ChatGPT, the cutting-edge AI chatbot that was opened for testing last week, is the best AI chatbot ever released to the general public. It was built by OpenAI, the San Francisco AI company that is also responsible for tools such as GPT-3 and DALL-E 2, the breakthrough image generator that came out this year.
Like those tools, ChatGPT —which stands for “generative pretrained transformer” — landed with a splash. In five days, more than 1 million people signed up to test it, according to Greg Brockman, OpenAI’s president. Hundreds of screenshots of ChatGPT conversations went viral on Twitter, and many of its early fans speak of it in astonished, grandiose terms, as if it were some mix of software and sorcery.

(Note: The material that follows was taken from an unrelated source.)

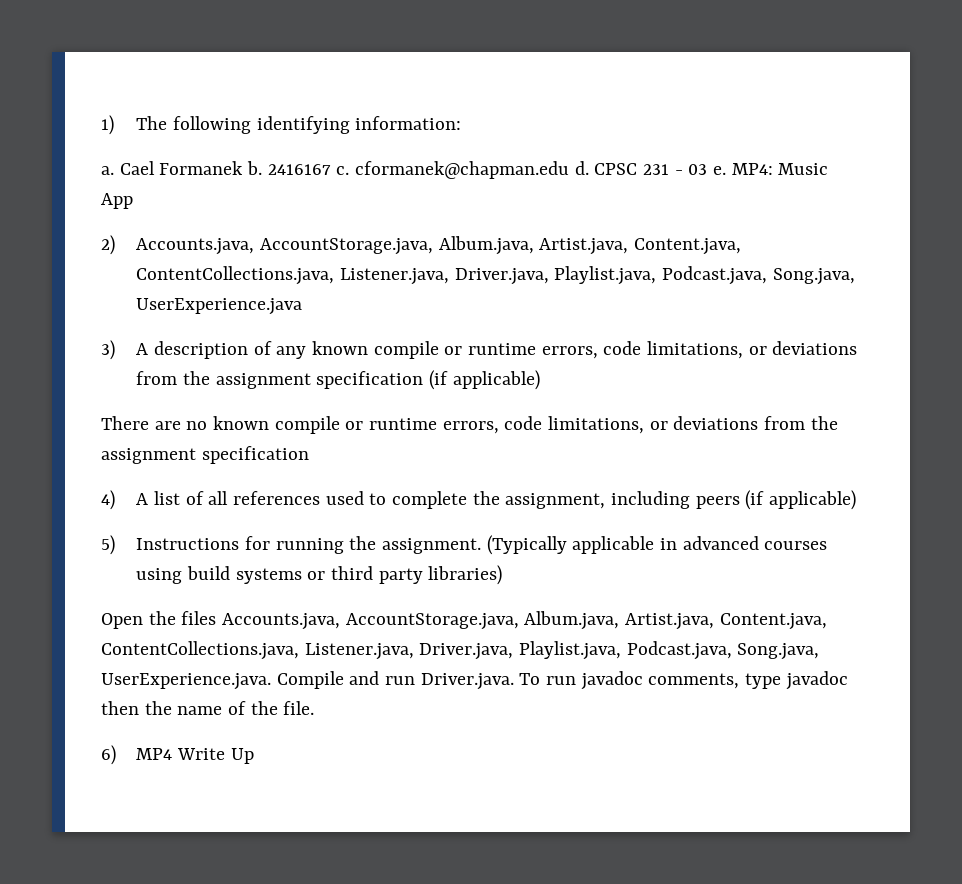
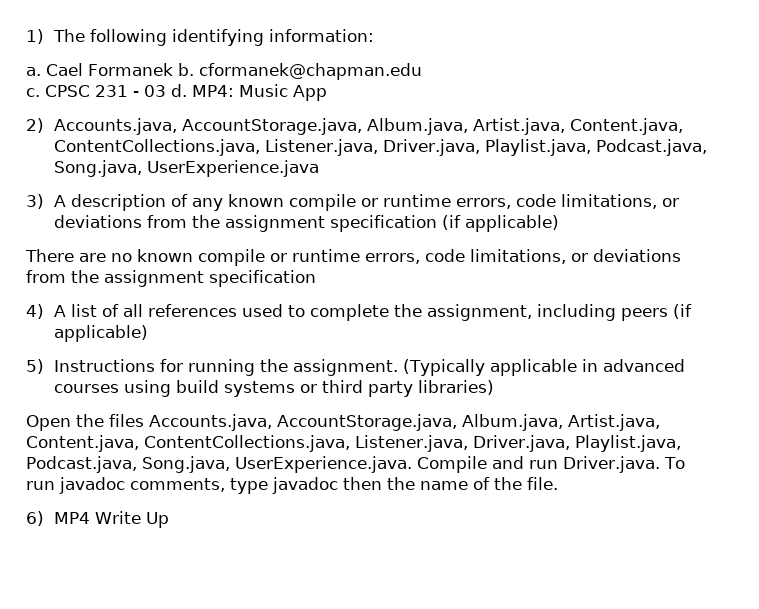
[267,161,589,179] 2416167 c. cformanek@chapman.edu d. -> [199,63,422,80] [26,88,40,97] cformanek@chapman.edu // c.
[713,166,727,175] e. -> [171,84,187,97] d.

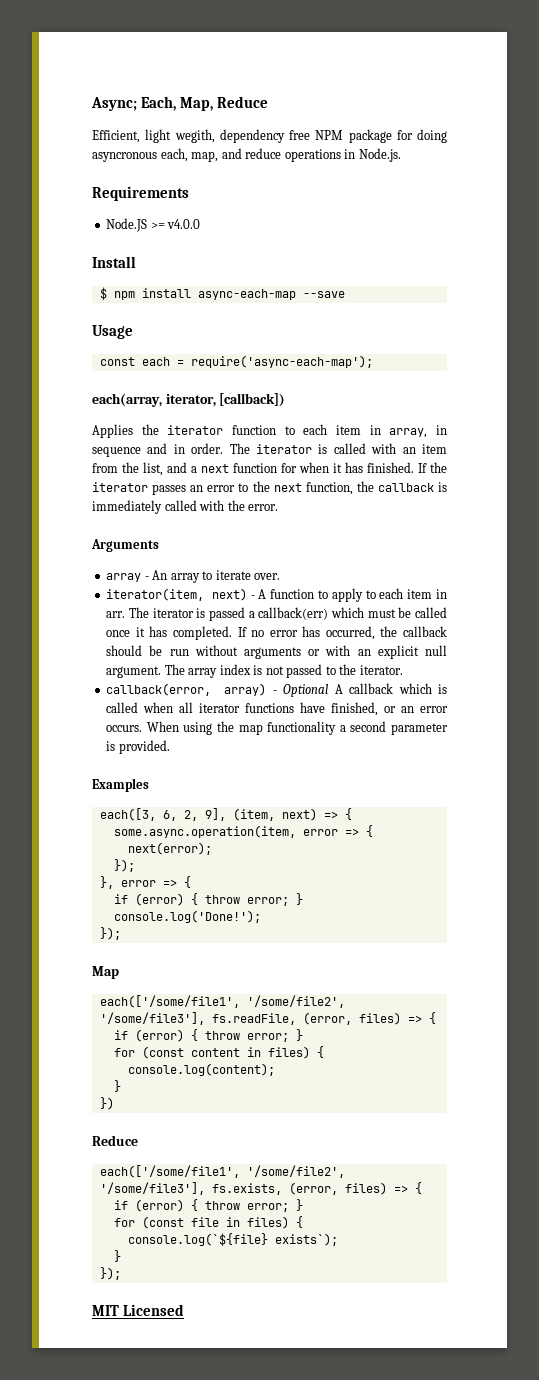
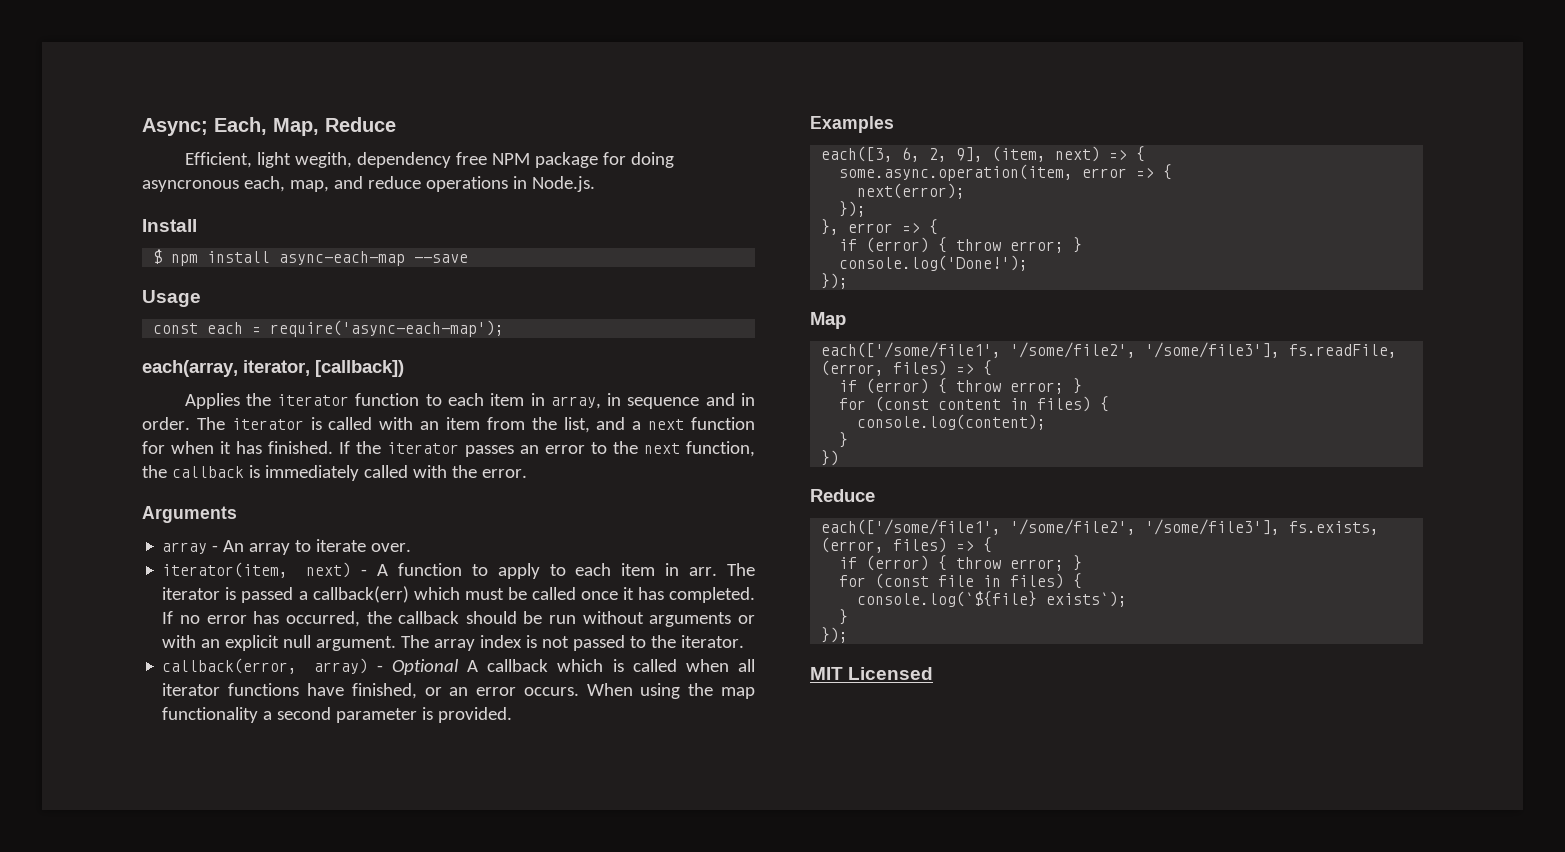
[92,186,189,201] [106,218,201,232] // Requirements // Node.JS >= v4.0.0 -> (595, 184) none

For most of the past decade, AI chatbots have been terrible — impressive only if you cherry-pick the bot’s best responses. In recent years, a few AI tools have gotten good at doing narrow and well-defined tasks, such as writing marketing copy, but they still tend to flail when taken outside their comfort zones.
But ChatGPT feels different. Smarter. Weirder. More flexible. It can write jokes (some of which are actually funny), working computer code and college-level essays. It can also guess at medical diagnoses, create text-based Harry Potter games and explain scientific concepts at multiple levels of difficulty.
The technology that powers ChatGPT isn’t, strictly speaking, new. It’s based on what the company calls “GPT-3. 5,” an upgraded version of GPT-3, an AI text generator that sparked a flurry of excitement when it came out in 2020. But although the existence of a highly capable linguistic superbrain might be old news to AI researchers, it’s the first time such a powerful tool has been made available to the general public through a free, easy-to-use web interface.
Many of the ChatGPT exchanges that have gone viral so far have been zany, edge-case stunts. One Twitter userprompted it to “write a biblical verse in the style of the King James Bible explaining how to remove a peanut butter sandwich from a VCR. ” But users are also finding more serious applications. For example, ChatGPT appears to be good at helping programmers spot and fix errors in their code.
It also appears to be ominously good at answering the types of open-ended analytical questions that appear on school assignments. Many educators have predicted that ChatGPT, and tools like it, will spell the end of homework.
Most AI chatbots are “stateless” — meaning that they treat every new request as a blank slate and aren’t programmed to remember or learn. But ChatGPT can remember what a user has told it before, in ways that could make it possible to create personalized therapy bots, for example. ChatGPT isn’t perfect, by any means. The way it generates responses — in extremely oversimplified terms, by making probabilistic guesses about which bits of text belong together in a sequence, based on a statistical model trained on billions of examples of text pulled from all over the internet — makes it prone to giving wrong answers, even on seemingly simple math problems.
Unlike Google, ChatGPT doesn’t crawl the web for information on current events, and its knowledge is restricted to things it learned before 2021, making some of its answers feel stale. Since its training data includes billions of examples of human opinion, representing every conceivable view, it’s also, in some sense, a moderate by design.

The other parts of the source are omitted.